TIDMESUR
RNS Number : 7210K
esure Group plc
17 December 2018
NOT FOR RELEASE, PUBLICATION OR DISTRIBUTION (IN WHOLE OR IN
PART, DIRECTLY OR INDIRECTLY) IN, INTO OR FROM ANY JURISDICTION
WHERE TO DO SO WOULD CONSTITUTE A VIOLATION OF THE RELEVANT LAWS OF
SUCH JURISDICTION
17 December 2018
RECOMMED CASH ACQUISITION
of
ESURE GROUP plc
by
BLUE (bc) BIDCO LIMITED
(a WHOLLY-OWNED SUBSIDIARY OF FUNDS ADVISED BY BAIN CAPITAL
PRIVATE EQUITY, LP AND ITS AFFILIATES)
to be effected by means of a Scheme of Arrangement under
Part 26 of the Companies Act 2006
COURT SANCTION OF SCHEME OF ARRANGEMENT
On 14 August 2018, the Independent Directors of esure Group plc
("esure") and the board of Blue (BC) Bidco Limited ("Bidco"), a
wholly-owned subsidiary of funds advised by Bain Capital Private
Equity, LP and its affiliates ("Bain Capital"), announced that they
had agreed the terms of a recommended cash offer pursuant to which
Bidco will acquire the entire issued and to be issued share capital
of esure (the "Acquisition") to be effected by means of a
Court-sanctioned scheme of arrangement under Part 26 of the
Companies Act (the "Scheme"). The circular in relation to the
Scheme (the "Scheme Document") was posted to Shareholders on 5
September 2018.
esure is pleased to announce that the High Court of Justice in
England and Wales has today sanctioned the Scheme pursuant to which
the Acquisition is being implemented.
It is anticipated that the Effective Date will be 19 December
2018, which is when the Court Order is expected to be delivered to
the Registrar of Companies. There has been no material change to
the expected timetable of principal events for the Acquisition set
out in the announcement made by esure in relation to the
Acquisition on 30 November 2018.
Applications have been made for the de-listing of Shares from
the premium listing segment of the Official List of the UK Listing
Authority and the cancellation of the admission to trading of
Shares on the London Stock Exchange's main market for listed
securities, which will, subject to the Scheme becoming effective,
take effect at 8:00 a.m. (London time) on 19 December 2018.

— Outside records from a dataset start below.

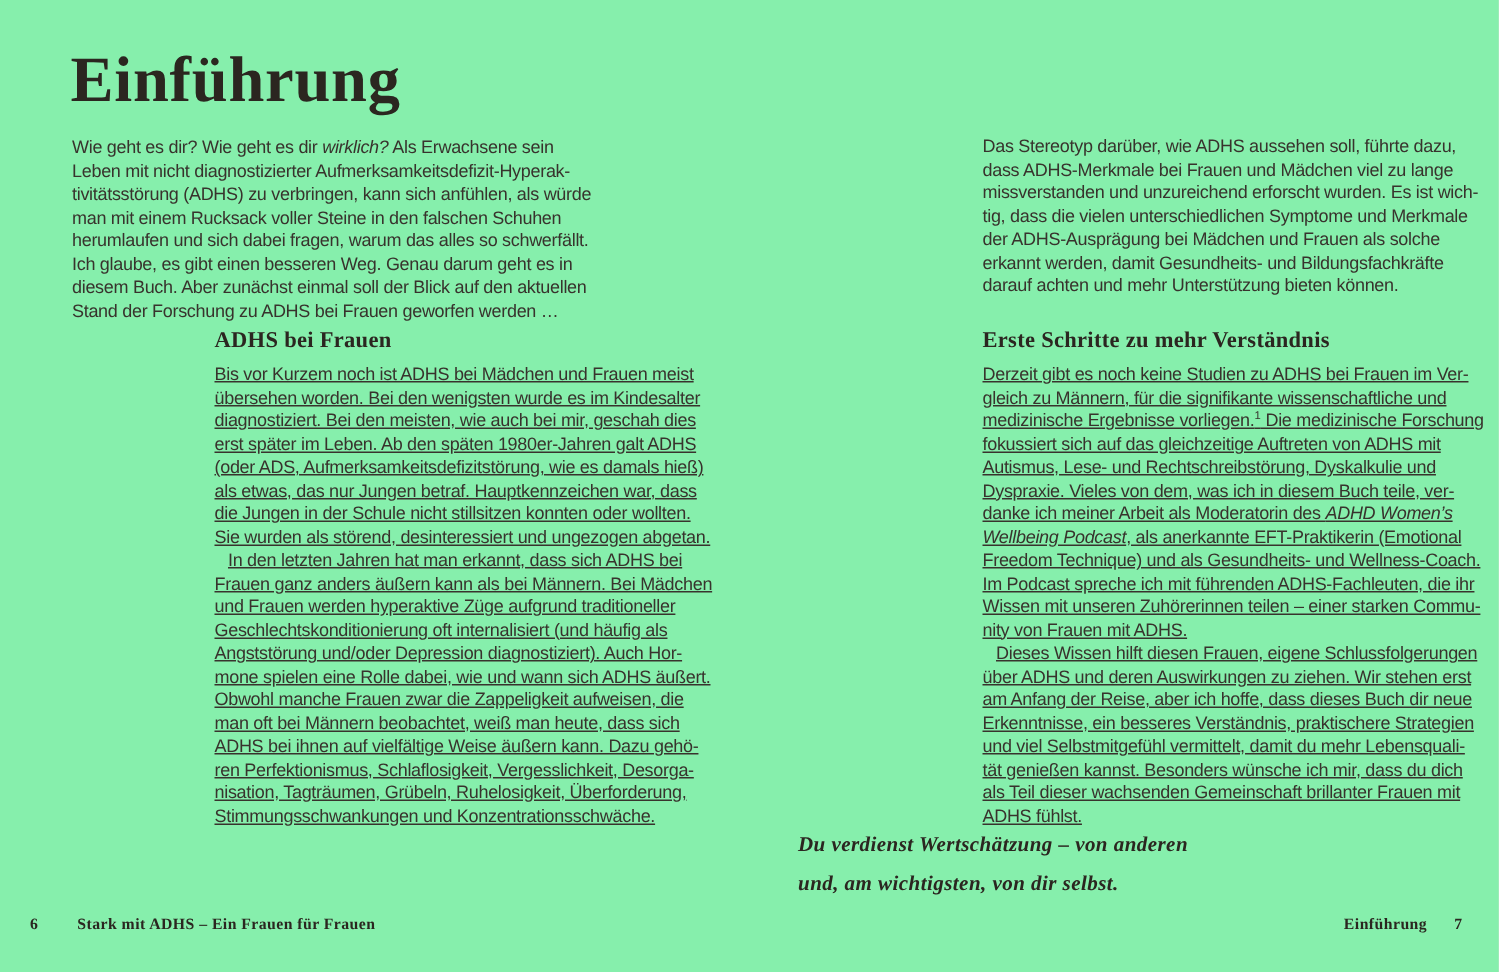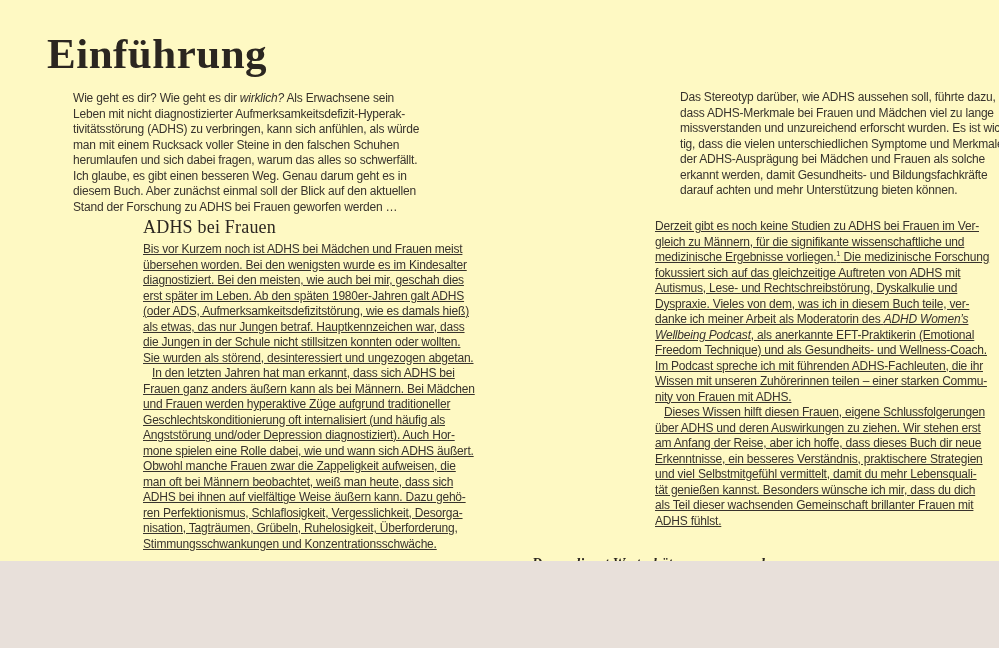"Einführung" .spread { background: #fef9c3 -> #86efac; height: 561px -> 648px }
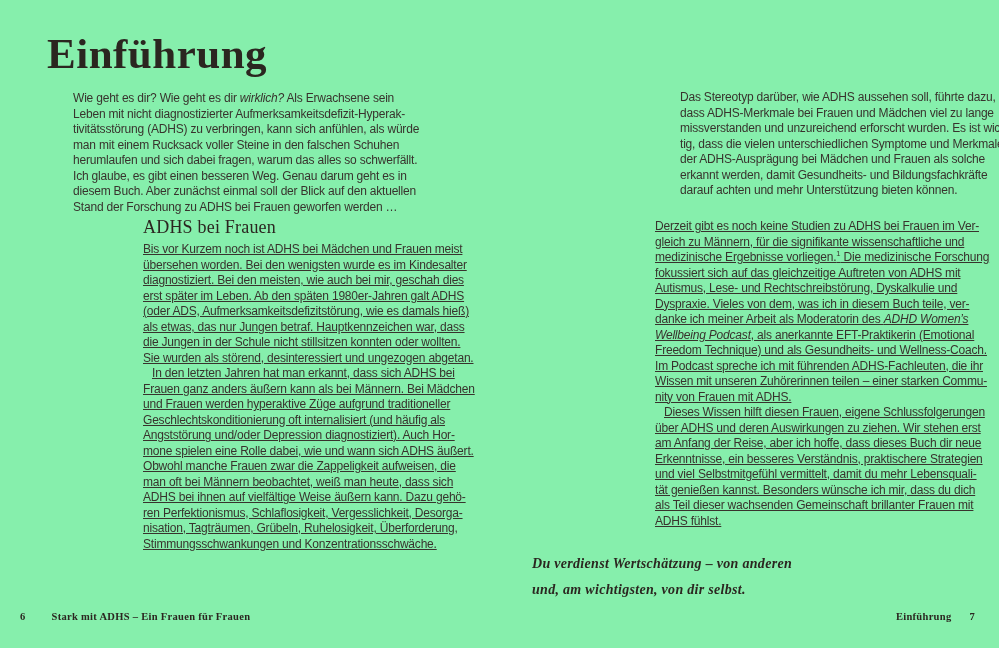"Wie geht es dir? Wie" .body-text { margin-left: 25px -> none }
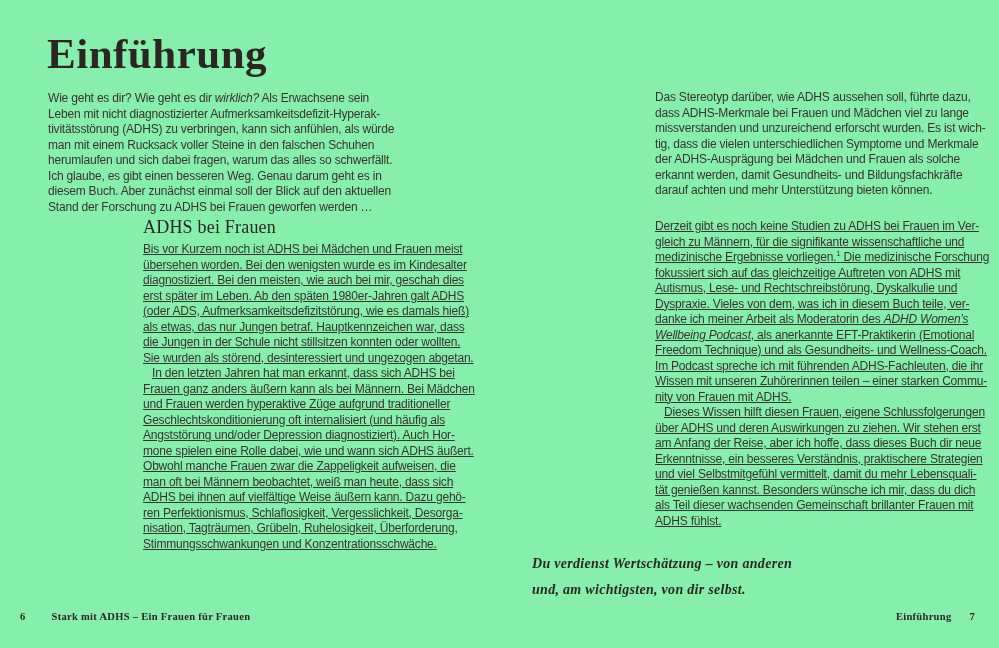"ADHS bei Frauen" .subsection h2 { font-size: 18px -> 15px; font-weight: 400 -> 700 }
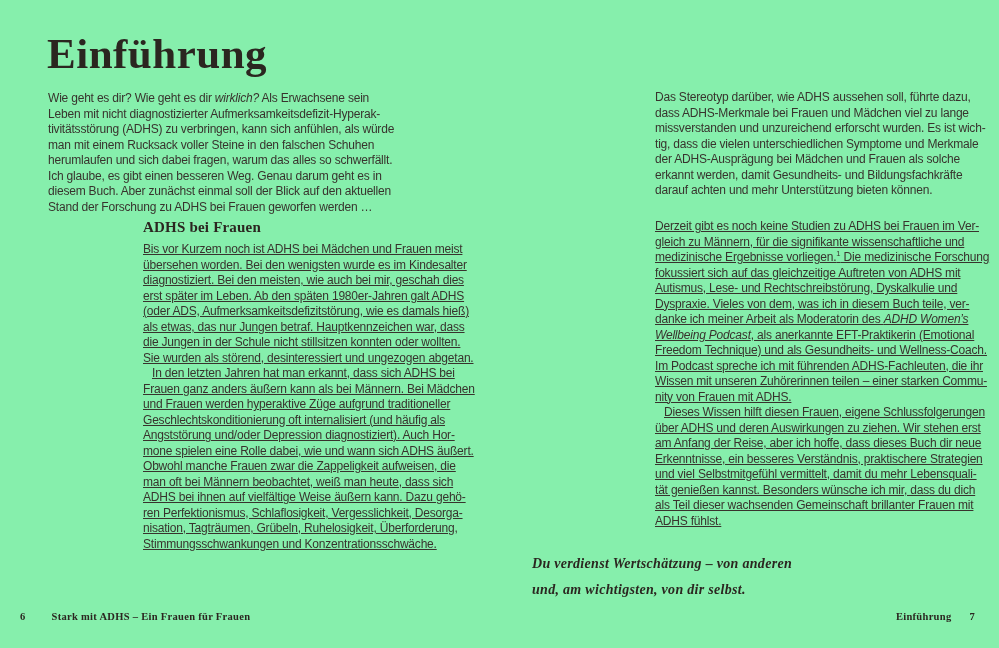"Erste Schritte zu mehr Verständnis" h2 { html: none -> <h2>Erste Schritte zu mehr Verständnis</h2> }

Full details of the Acquisition are set out in the Scheme
Document published on 5 September 2018.
Capitalised terms used but not defined in this announcement have
the meanings given to them in the Scheme Document.
Enquiries:
esure Group plc
Alice Rivers, Company Secretary +44(0) 1737 235504
Chris Wensley, Head of IR & Strategy +44(0) 1737 641324
Deutsche Bank AG, London Branch
(Financial adviser and corporate broker to
esure) +44(0) 20 7545 8000
James Ibbotson
Citigate Dewe Rogerson (PR adviser to esure) +44(0) 20 7638 9571
Chris Barrie
Goldman Sachs International (Lead financial
adviser to Bidco and Bain Capital) +44(0) 20 7774 1000
Anthony Gutman
Chris Emmerson
Jamie Hay
Dean Street (Financial adviser to Bidco and
Bain Capital) +44(0) 20 3818 8520
Mervyn Metcalf
Graeme Atkinson
Karl Mrowiec
Cenkos (Financial adviser to Bidco and Bain
Capital) +44 (0)20 7397 8900
Bob Morris
Jeremy Osler
Nicholas Wells
Camarco (PR adviser to Bidco and Bain Capital) +44(0) 20 3757 4989
Hazel Stevenson
Important notices
Deutsche Bank AG is authorised under German Banking Law
(competent authority: European Central Bank) and, in the United
Kingdom, by the Prudential Regulation Authority ("PRA"). It is
subject to supervision by the European Central Bank and by BaFin,
Germany's Federal Financial Supervisory Authority, and is subject
to limited regulation in the United Kingdom by the PRA and
Financial Conduct Authority ("FCA"). Details about the extent of
its authorisation and regulation by the PRA, and regulation by the
FCA, are available on request. Deutsche Bank AG, acting through its
London branch ("Deutsche Bank"), is acting as financial adviser and
corporate broker to esure and for no one else in connection with
the Acquisition and will not be responsible to anyone other than
esure for providing the protections afforded to the clients of
Deutsche Bank, nor for providing advice in relation to the
Acquisition or any other matters referred to in this Announcement.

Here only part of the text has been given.